Inteligencia y competitividad en la empresa
La palabra ‘competitividad’ va ligada al éxito, a la ventaja competitiva; en definitiva, a la empresa. Tradicionalmente, la competitividad de una organización se ha vinculado con factores económicos, pero ante un entorno en continua evolución, también lo hacen los factores que explican la competitividad de una corporación. Antes, el principal objetivo de una empresa privada era casi exclusivamente la maximización del beneficio, por lo que toda su estrategia se enfocaba a la consecución de esta meta y el pensamiento estratégico estaba dominado por parámetros como la eficiencia en el uso de recursos escasos o la productividad. Todo con el objetivo de encontrar la ventaja competitiva sostenible.

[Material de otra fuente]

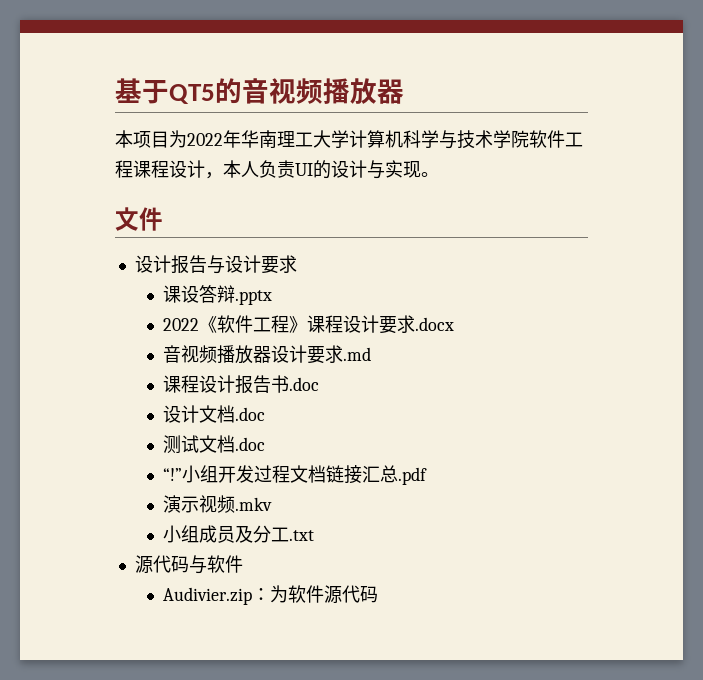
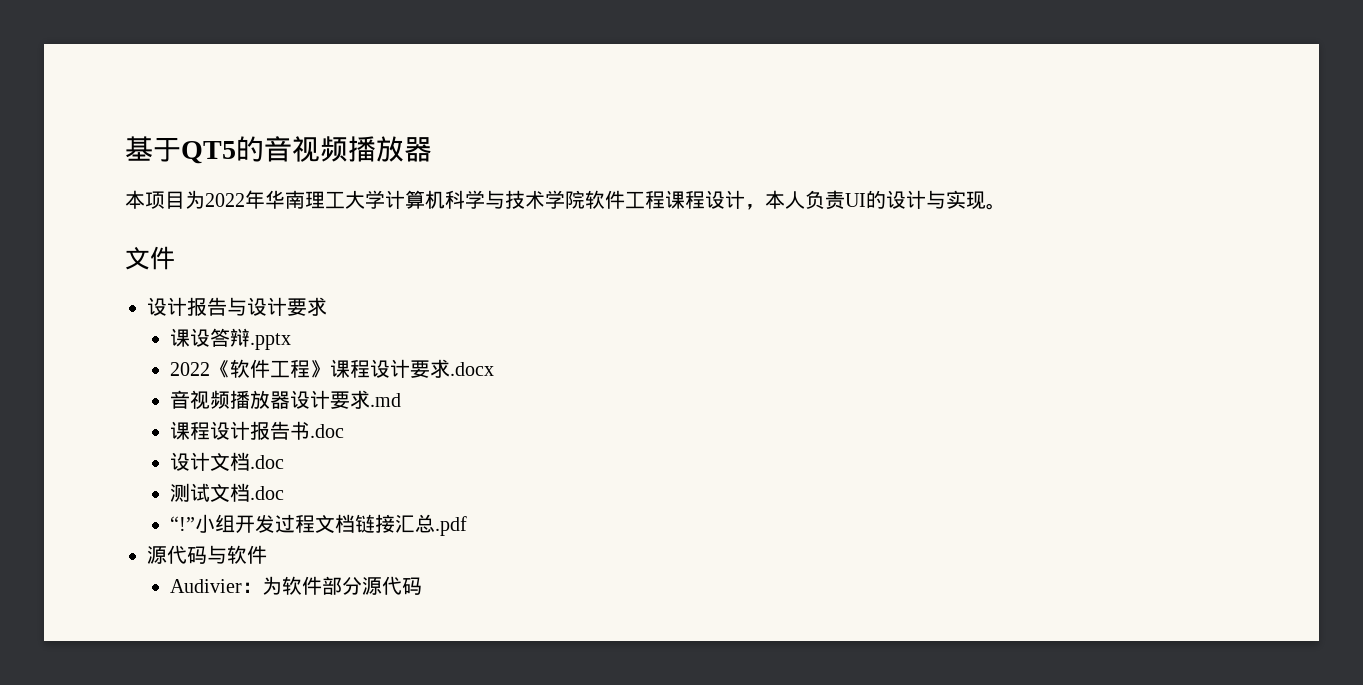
- 演示视频.mkv
- 小组成员及分工.txt
- Audivier.zip：为软件源代码
+ Audivier：为软件部分源代码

Es innegable que cualquier organización que quiera alcanzar el éxito debe partir de un buen conocimiento de sus competidores actuales y potenciales. Pero no se trata de pretender conocer todos los aspectos de la competencia, puesto que eso sería ineficiente en tiempo y recursos. Las empresas deben centrar sus esfuerzos en tener un buen conocimiento de los factores clave del éxito de sus competidores, su core business, pues es ahí donde radica la fuente de ventaja competitiva, llámese tecnología, producto, conocimiento, cartera de clientes, proveedores clave, etcétera.
La competitividad es la capacidad de una empresa para obtener unos rendimientos en sus negocios, sector o industria por encima de los de la competencia. Por consiguiente, la capacidad de competir está ligada a la estrategia en todas sus dimensiones, tanto corporativa (en qué negocios decide competir la empresa) como competitiva (cómo decide competir en cada negocio) y funcional (cómo desarrollar cada función de la compañía y dónde para cumplir unos objetivos). El objetivo es obtener la deseada ventaja competitiva.